**Problem to work on**
For the entries below, copy exactly the line that contains "[383,468,676,495] het bestand" through the line that contains "[245,229,417,249] Het bestand", both ends included, and exclude all pictures.

**Excerpted records**
BEGIN
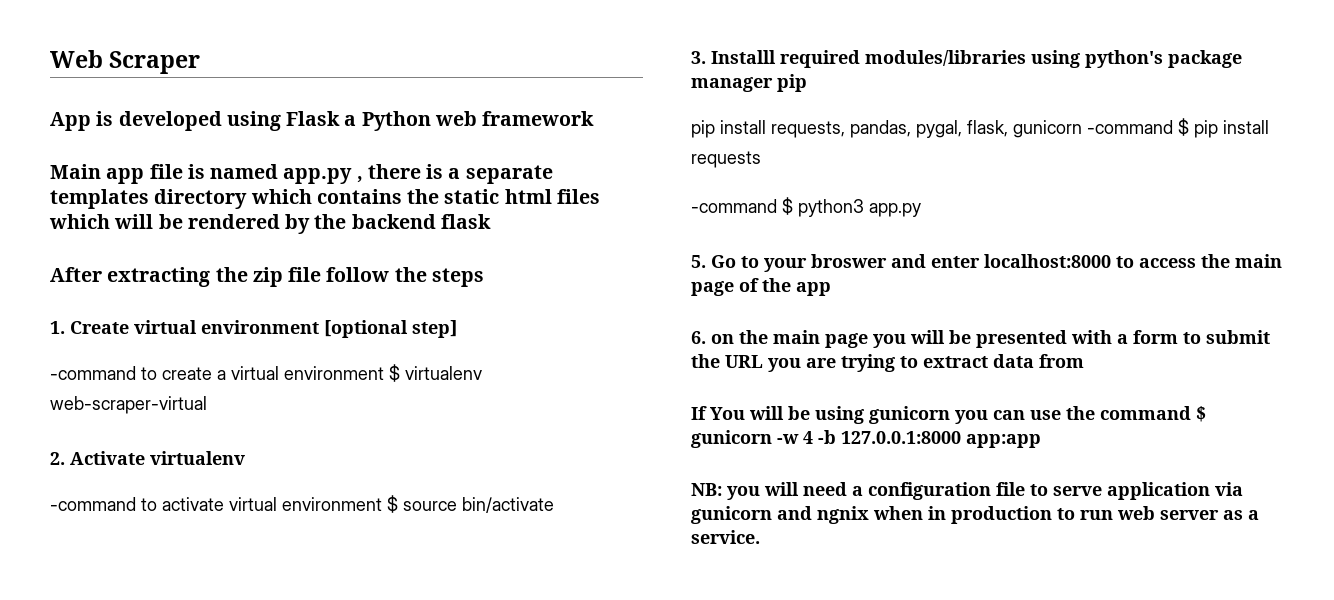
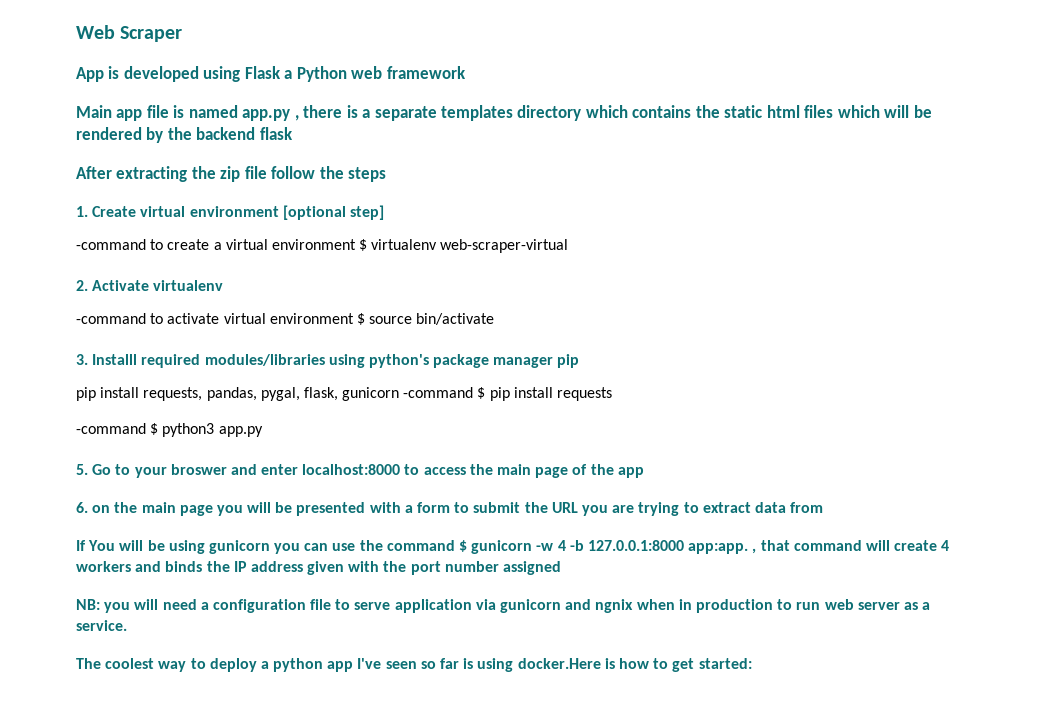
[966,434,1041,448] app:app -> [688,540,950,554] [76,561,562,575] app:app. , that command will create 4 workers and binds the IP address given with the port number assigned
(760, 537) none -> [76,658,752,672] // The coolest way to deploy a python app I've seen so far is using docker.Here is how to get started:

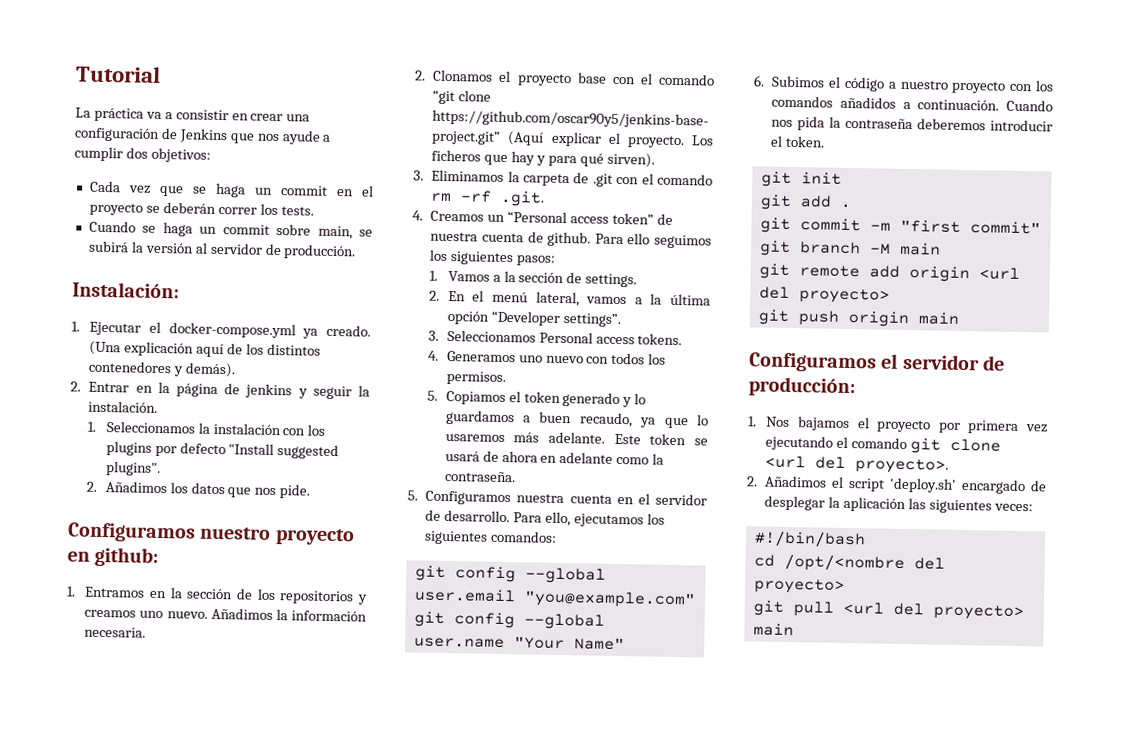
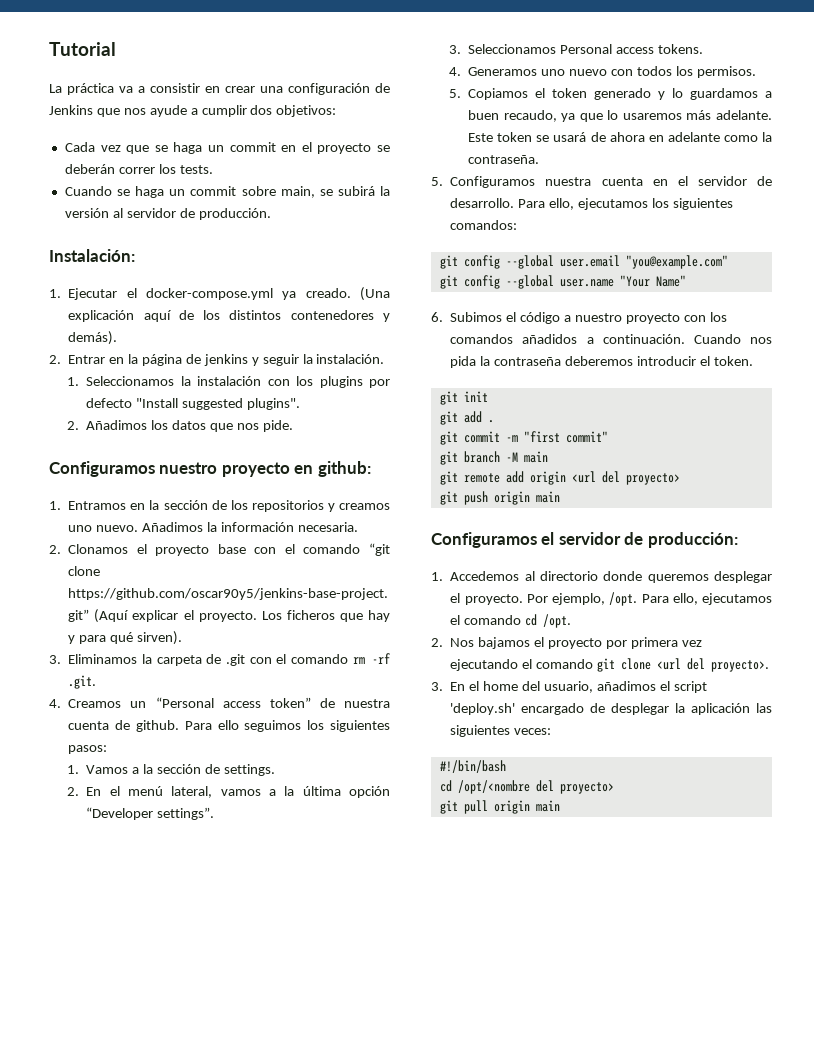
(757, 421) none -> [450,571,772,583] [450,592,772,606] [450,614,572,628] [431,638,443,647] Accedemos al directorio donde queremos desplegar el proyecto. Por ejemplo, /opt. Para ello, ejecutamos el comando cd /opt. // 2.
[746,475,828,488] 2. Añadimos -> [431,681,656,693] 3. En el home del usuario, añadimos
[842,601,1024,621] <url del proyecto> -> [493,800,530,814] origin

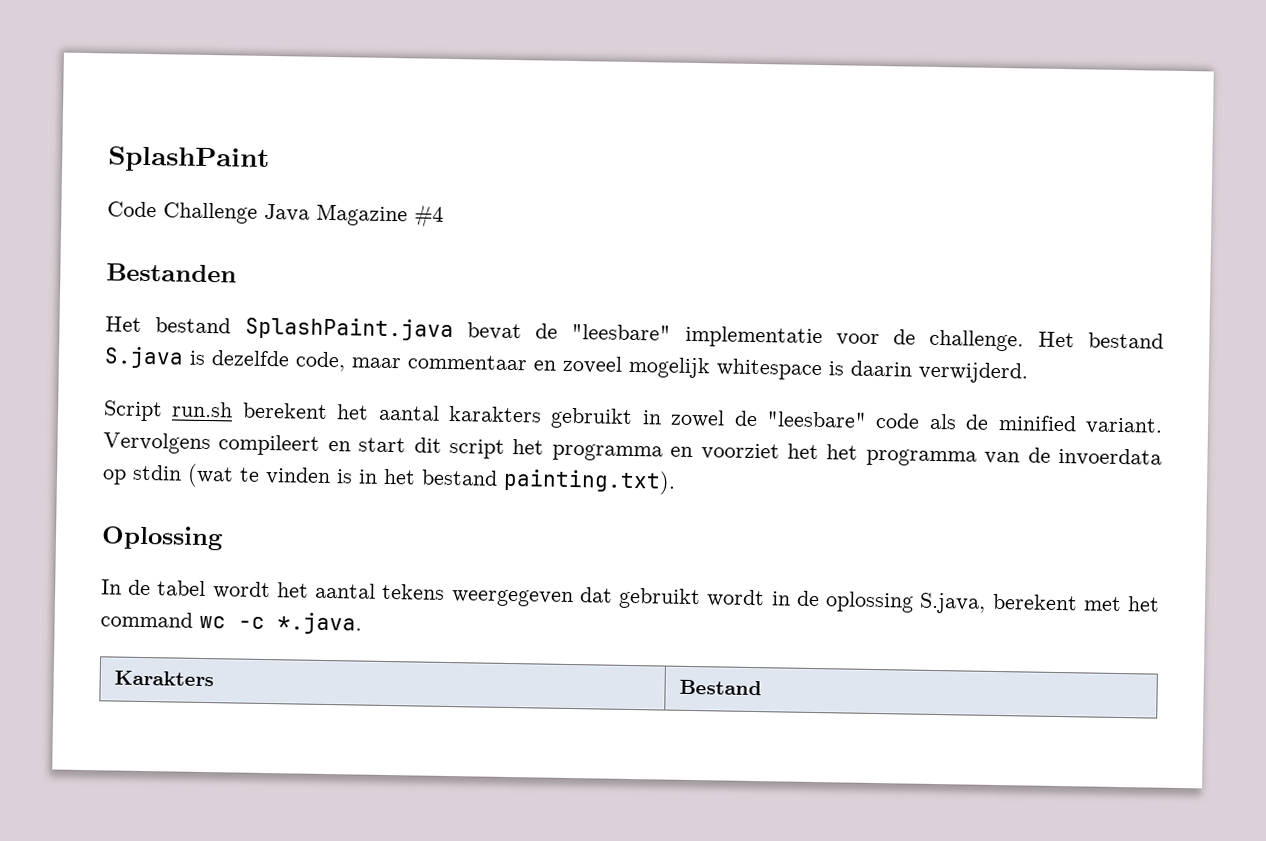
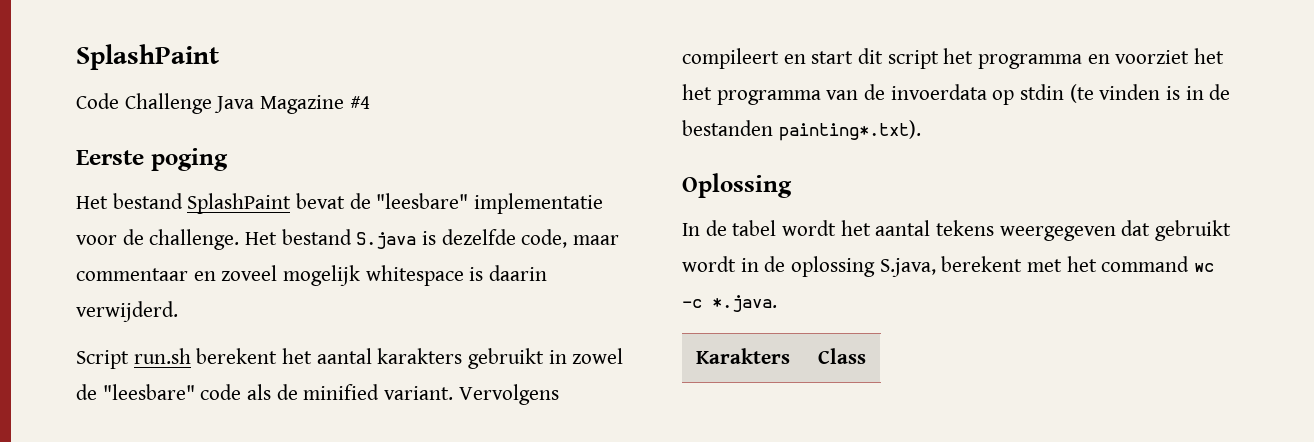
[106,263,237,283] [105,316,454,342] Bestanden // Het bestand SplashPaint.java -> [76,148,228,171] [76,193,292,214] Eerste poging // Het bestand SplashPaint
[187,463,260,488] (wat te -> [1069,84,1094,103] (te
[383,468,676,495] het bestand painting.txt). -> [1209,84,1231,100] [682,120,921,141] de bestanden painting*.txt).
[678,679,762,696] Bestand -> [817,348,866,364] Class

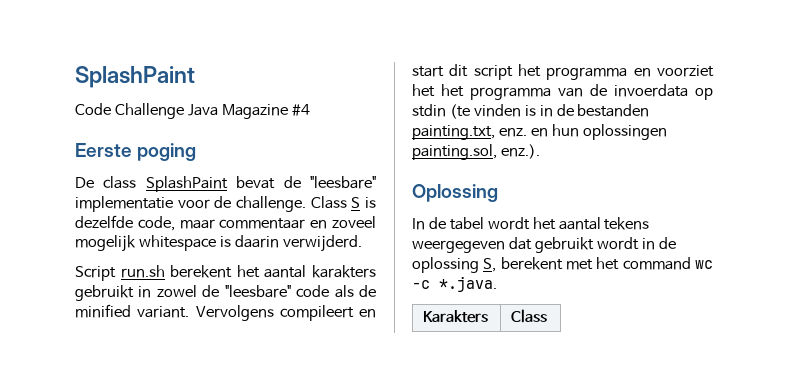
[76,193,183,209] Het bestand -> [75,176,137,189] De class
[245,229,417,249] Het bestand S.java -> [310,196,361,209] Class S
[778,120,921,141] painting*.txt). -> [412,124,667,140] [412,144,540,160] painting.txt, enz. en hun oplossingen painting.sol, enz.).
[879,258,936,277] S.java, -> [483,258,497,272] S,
END
**Output for this task**
[383,468,676,495] het bestand painting.txt). -> [1209,84,1231,100] [682,120,921,141] de bestanden painting*.txt).
[678,679,762,696] Bestand -> [817,348,866,364] Class

[76,193,183,209] Het bestand -> [75,176,137,189] De class
[245,229,417,249] Het bestand S.java -> [310,196,361,209] Class S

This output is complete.